Plone Content Management Essentials

November 13, 2009 · Posted in Plone 

Product Description

Plone Content Management Essentials is a practical and thorough hands-on guide to using the powerful open-source content website publishing system, Plone. With this book as your guide, you will thoroughly understand how and when to utilize Plone, as well as how to install, configure and maintain a Plone-based website. You’ll also be able to download the latest Plone installation from our website so that you can apply what you learn in the book. No prior knowledge of Plone is required to learn from this book, but it will enhance what you takeaway.

Plone Content Management Essentials

Comments

5 Responses to “Plone Content Management Essentials”

  1. Benicio Galvez on November 13th, 2009 10:09 pm

    The premise of the book is very good. The book gets you up and running on Plone if you’re a beginner, and explains concepts and features well. That until you hit one of the many snags. There are several parts where the instructions are missing, vague, or utterly contradictory. It will definitely send you on a “troubleshooting trip” or you might just have to skip the section altogether. Just a warning.
    Rating: 3 / 5

  2. N. Fredman on November 13th, 2009 11:39 pm

    If you are a designer who wants to know how to customize Plone’s look beyond changing colors and fonts, you’ll be disappointed in this book. Sure, the introduction is still good, but chapter 6 (for example), which instructs you to work with the Plone Base Properties file is giving you an outdated method, not well suited to upgrades and maintenance. I believe that stylesheets are the way to go, now…but I’m still trying to figure it out, no thanks to this book. The instructions for adding slots in Chapter 5 were just impossible to follow and did not even vaguely work. Yes, the text is in English, but the descriptions bear little resemblence to the Plone 2.1+ experience.

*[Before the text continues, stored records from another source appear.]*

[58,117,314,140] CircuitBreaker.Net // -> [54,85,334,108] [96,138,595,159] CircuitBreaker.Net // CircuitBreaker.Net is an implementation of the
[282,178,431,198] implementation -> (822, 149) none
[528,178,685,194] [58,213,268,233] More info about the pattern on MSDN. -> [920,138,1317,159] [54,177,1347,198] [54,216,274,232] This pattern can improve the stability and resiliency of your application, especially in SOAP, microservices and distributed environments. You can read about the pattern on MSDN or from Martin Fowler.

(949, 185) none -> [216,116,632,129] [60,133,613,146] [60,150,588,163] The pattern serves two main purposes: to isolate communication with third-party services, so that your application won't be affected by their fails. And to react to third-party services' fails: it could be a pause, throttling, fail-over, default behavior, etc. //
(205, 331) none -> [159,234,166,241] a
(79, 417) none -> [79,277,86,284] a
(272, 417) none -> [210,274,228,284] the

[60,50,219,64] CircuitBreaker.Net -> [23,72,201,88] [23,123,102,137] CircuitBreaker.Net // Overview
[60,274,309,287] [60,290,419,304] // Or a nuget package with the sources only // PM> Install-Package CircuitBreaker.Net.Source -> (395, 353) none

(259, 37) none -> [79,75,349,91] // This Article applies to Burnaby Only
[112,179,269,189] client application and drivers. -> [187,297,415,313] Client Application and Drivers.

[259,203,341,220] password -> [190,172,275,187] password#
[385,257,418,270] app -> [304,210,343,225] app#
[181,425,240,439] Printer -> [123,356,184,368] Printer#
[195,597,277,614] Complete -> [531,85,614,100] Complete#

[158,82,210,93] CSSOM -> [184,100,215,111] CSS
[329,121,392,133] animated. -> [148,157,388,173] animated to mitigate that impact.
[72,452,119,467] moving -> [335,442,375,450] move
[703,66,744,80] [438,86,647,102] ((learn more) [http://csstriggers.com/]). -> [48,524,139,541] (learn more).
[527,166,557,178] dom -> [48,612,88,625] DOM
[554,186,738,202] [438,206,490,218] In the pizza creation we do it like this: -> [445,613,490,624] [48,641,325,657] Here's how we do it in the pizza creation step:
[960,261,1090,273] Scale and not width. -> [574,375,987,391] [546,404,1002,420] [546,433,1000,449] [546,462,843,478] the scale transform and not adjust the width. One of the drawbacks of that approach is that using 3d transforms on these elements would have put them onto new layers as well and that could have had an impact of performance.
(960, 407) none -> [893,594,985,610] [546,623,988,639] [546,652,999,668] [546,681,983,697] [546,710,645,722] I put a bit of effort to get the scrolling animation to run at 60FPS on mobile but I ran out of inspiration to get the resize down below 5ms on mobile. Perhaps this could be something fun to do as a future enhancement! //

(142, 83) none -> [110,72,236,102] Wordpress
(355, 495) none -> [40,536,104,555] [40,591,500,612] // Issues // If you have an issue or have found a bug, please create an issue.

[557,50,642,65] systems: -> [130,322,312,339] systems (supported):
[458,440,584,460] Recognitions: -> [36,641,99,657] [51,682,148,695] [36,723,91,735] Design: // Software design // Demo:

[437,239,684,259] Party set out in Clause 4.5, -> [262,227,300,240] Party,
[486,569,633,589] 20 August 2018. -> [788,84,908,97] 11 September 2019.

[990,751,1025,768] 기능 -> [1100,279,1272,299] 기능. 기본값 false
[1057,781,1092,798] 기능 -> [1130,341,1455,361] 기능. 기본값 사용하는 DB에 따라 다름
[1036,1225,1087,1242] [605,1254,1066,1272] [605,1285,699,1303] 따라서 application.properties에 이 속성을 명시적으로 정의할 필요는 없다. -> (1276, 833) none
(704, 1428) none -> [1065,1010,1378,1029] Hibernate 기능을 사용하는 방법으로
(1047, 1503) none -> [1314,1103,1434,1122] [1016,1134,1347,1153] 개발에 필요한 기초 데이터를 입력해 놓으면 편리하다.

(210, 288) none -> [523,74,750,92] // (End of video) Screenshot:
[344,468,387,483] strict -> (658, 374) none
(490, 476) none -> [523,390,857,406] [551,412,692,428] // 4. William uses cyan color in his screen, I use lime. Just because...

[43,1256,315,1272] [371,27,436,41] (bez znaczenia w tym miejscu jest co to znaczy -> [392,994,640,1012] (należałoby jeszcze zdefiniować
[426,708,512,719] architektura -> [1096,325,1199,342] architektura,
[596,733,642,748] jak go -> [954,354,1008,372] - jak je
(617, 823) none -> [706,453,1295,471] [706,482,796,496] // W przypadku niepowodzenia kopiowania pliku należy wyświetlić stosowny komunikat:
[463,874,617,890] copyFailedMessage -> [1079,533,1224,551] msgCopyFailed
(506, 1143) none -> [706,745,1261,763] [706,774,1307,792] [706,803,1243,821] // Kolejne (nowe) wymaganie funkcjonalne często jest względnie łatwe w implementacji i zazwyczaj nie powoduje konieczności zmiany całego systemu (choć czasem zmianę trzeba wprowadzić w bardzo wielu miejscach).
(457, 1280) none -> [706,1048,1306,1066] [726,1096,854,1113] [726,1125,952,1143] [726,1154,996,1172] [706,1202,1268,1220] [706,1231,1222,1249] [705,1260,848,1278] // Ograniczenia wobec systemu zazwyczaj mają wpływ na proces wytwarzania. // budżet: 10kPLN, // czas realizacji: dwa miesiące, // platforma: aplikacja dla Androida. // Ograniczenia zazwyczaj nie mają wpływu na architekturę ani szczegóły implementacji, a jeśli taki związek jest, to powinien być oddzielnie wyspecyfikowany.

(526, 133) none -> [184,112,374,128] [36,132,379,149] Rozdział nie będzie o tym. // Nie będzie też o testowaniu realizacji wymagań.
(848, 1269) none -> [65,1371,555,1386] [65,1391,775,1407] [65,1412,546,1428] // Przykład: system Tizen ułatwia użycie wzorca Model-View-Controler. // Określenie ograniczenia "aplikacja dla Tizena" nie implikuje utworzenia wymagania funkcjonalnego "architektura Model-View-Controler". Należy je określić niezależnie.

    This book will, however, give a somewhat glossy overview of the entire application. I would get a recent version of Andy McKay’s book, and look elsewhere for customization help.
    Rating: 2 / 5

  3. Jonathan S. Mark on November 13th, 2009 11:55 pm

    This book has maybe six pages of useful info. It tells how to make a custom portlet.

    Much of what it describes is obvious from looking at the Plone interface. Moreover, I suspect that the author may not know Plone or Zope very well.

    Save your money. The other Plone books are better.
    Rating: 1 / 5

  4. Lisa on November 14th, 2009 12:36 am

    This book is extremely readable. Concise and to the point. It gave me only the information I needed to do what I wanted to do. Perfect. All the other documentation I’ve found on Plone has been mostly geared towards coders and developers. I’ve found it a headache wading through it all. This book explained how to do exactly what I wanted to do with plone – get my website up and running, with the content I wanted and the look I wanted.

    A lifesaver, and an end to the headaches.
    Rating: 5 / 5

  5. F. L. Fabrizio on November 14th, 2009 1:21 am

    The book starts out promising, with the first chapter being a very good quick intro to CMS and Plone and the types of things that CMS can do for you. However, once you start getting into the specifics, it quickly become clear that this book is now outdated. Many of the examples are hard to follow because the current version of Plone has different options or features. Also, the examples cover only the “low hanging fruit” – the easiest of tasks, many of which you can figure out on your own just by sitting in front of a browser and navigating Plone using common sense. (Which I ended up having to do, since the examples in the book are outdated.) You won’t find the real-world answers you need in this book. Need to authenticate the users based on some authentication you already have, such as LDAP? This isn’t the book for you. Only 1 page is dedicated to user and group admin, and that is basically a rehash of what you see on the screen in that admin panel. Want to know how to allow users to publish their own work rather than wait for the admin to approve it? Not in the book, you have to just figure it out by experimenting.

    This book does have its moments but a large portion of it is easy to learn just by playing with Plone on your own.